Chapter 1
Switch and gRazer
November 6, Tuesday afternoon
“NetPolice are following the trace left by a group of technoAnarchists that projected Mickey Mouse ears onto Mount Rushmore. The notorious hackers, BLANK, took credit for the election day incident, declaring it another BLANKprank art happening. Authorities say they anticipate arrests soon...”
BLANKprank. Kool. Dano steadied himself and turned away from the public vidScreen as the streetcar came to a halt. He usually didn’t pay attention to the brainless mix of infotainment and adverts, but this was juice.
I have to tell Audrey.
He texted her, hit PLAY on his app, and his head filled with last century Rok blasted from a pair of old wireless earpods. He couldn’t afford one of those eyeVid computer glasses everyone wore, let alone the latest SIMchip jewelry, but he didn’t give a damn. No skin off his back. That SIMchip crap was fucked up anyway. Yeah, so maybe it looked razz on your forehead, but a direct net link to your brain? No fucking way. That stuff messed with your head. Sure, SIM could be intense, as intense as Real, but in the end that shit wasn’t real.
* * *
The chip on Audrey’s temple came to life with a blue glow. Audrey, fresh from her shower, sat naked and knock-kneed, drying her long iridescent blond hair with a towel. The inbox on the info layer in her mind flashed “Dano” with a cheesy ancient app icon. gRazers! Whatever. She read the text and smiled. ‘Juice,’ she responded, ‘love it!’ She hooked onto her news feed and rode a cascade of reports flashing the story.

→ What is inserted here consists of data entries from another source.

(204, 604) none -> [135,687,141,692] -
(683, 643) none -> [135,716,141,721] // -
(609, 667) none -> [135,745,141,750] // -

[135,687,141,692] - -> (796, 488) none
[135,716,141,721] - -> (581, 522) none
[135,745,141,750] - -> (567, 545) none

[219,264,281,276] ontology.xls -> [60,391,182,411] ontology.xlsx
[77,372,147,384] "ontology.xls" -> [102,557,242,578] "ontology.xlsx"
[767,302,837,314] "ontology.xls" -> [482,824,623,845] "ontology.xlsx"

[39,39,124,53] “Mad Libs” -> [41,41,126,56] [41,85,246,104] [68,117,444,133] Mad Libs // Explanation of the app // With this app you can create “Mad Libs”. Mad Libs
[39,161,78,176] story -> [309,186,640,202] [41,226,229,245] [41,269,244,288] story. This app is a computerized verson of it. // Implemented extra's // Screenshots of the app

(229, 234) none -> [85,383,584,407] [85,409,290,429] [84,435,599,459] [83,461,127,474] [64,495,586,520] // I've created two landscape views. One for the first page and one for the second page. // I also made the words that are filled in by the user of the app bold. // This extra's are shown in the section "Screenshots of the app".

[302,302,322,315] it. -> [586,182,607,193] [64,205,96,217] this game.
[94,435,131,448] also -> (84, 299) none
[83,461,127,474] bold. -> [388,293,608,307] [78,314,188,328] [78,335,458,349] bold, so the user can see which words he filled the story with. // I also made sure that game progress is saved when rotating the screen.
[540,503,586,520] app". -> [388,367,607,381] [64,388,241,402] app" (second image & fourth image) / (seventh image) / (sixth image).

“Early exit polls in the North American presidential elections are showing Walt Disney Inc., the Republican candidate, with a solid 62 percent lead. Meanwhile, netPolice eyeTs still haven’t been able to dismantle the hacker program that is projecting the Mickey Mouse ears on to Mount Rushmore. Apparently a protest by BLANK against the Disney Corporation’s bid for the presidency, the holo projection is run by a morphing fractal that...”
‘Earth to Audrey...’ A sparkling icon burst and glowed red like an ember. This time it was Nina.
‘sorry :) forgot; gimme a sec,’ Audrey texted, threw on some underwear, thoughtClicked a link and found herself on the lake. Their lake.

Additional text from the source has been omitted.